Is There a Future for Buy Now, Pay Later?
It’s not only tech stocks and crypto assets that have tanked in the face of significant macro headwinds. The once ascendant buy now, pay later (BNPL) sector has finally come a cropper, replete with broken deals and sinking share prices.
Investors who bought into the sector in mid-2021 are now facing significant losses in most cases. Afterpay investors may consider themselves fortunate to have been provided a lifeline from Block (formerly Square) in late 2021, although investors who remain invested are still seeing a paper loss of 47 per cent as of writing compared to the Block share price in January. Proposed deals between Zip and Sezzle and Latitude and Humm have also fallen through.
Source: https://www2.asx.com.au/
The question facing investors at the moment is what, if anything, has changed about the prospects for BNPL providers, and do current prices reflect simply a short-term market sentiment change or a more systemic challenge to the fundamentals?
To assess this, it’s useful to understand how a BNPL service rewards or penalises each participant in the payment flow.

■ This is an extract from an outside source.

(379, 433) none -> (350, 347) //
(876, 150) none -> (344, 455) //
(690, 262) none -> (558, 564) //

- Consumers approved by the BNPL provider can typically split a payment for a specific transaction into instalments over a short-term period of weeks or months. If instalment payments are made in time, then no (or fewer) charges apply. But if the consumer is late in covering an instalment, then a penalty fee may be charged. Consumers may more easily obtain approval for a BNPL service compared to a traditional credit card service.

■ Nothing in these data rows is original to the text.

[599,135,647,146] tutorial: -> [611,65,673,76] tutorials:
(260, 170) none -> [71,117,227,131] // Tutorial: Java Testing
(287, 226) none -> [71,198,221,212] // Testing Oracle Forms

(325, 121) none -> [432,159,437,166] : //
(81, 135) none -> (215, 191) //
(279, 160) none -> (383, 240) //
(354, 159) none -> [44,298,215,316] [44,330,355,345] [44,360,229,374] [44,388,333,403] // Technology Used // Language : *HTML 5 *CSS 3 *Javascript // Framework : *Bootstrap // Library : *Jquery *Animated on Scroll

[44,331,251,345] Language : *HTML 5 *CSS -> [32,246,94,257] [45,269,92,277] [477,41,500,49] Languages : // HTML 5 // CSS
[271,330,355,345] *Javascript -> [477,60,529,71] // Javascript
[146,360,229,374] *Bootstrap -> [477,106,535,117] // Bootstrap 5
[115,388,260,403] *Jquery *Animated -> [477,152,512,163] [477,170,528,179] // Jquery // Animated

- Merchants offering the BNPL service to their consumers pay service fees to the BNPL provider, typically based on the transaction amount, cents “per transaction”, or potentially both. Merchants theoretically benefit from increased shopper traffic arising from their visibility in the BNPL “ecosystem”.
- The BNPL provider earns fees from the merchant for all transactions processed via BNPL and typically also the consumer where the consumer is late in making instalment payments.
BNPL provider revenue flow therefore relies upon:
- Consumers signed up and approved to use the BNPL service.
- Merchants signed up and approved to use the BNPL service as a payment acceptance method.
- Consumers purchasing goods and services at those participating merchants.
- Consumers using BNPL as a payment method, triggering merchant fee flow to the BNPL provider.
- Consumers missing instalment payments, triggering consumer fee flow to the BNPL provider.
During periods of economic growth, BNPL providers get a tailwind as volumes increase across the board. Competition from other BNPL providers can deny a BNPL provider from capturing a particular merchant’s business, but in general a rising tide lifts all boats.
But in a tougher economic environment, revenues can come under pressure from all sides:
- Diminished consumer sentiment due to rising interest rates, inflation fears etc leading to reduced shopping related payment volumes.
- Competition from alternative payment methods including credit cards, debit cards, charge cards (eg. Amex, Diners), mobile wallets (eg. AliPay, WeChat Pay) and cash.
- Competition to retain merchants and consumers from leaving for other BNPL providers.
- Consumers increasing their propensity to make their instalment payments on time which reduces late payment fees to the BNPL provider.
- Regulatory constraints (currently, BNPL advances are not captured under existing consumer credit legislation).
Consumers less likely to qualify for a credit card are attracted to BNPL due to the lower approval thresholds. But such consumers are also more likely to curtail spending when circumstances change as well as fail to make penalty payments due to an inability to pay.
Pressure on the merchant side comes from competition either driving fee margins lower, or conversely prompting fee increases to drive extra margin in the face of lower volumes, which at some point results in merchants leaving due to dissatisfaction with the fees. This becomes a vicious circle from which escape is difficult.
Despite this, BNPL’s emergence has changed the landscape. “TradFI” (shorthand for “traditional finance”) players have been tempted to get on board, with the likes of Visa, MasterCard, Paypal and several banks all offering, or looking to offer, their own takes on BNPL. Some of these approaches look more like consumer credit with a revolving interest component while others adopt the approach of an instalment plan with fee.
Given the current downturn in fortunes of the first wave of BNPL challenges, it remains to be seen how successful the second wave will be. It would be unsurprising to see some players disappear from the scene, either via merger and/or acquisition or simply closure due to insolvency.
Brave investors with a longer-term view might consider current price action to represent a buying opportunity. Risks abound, but BNPL is likely to remain a viable payment method amongst a certain consumer demographic.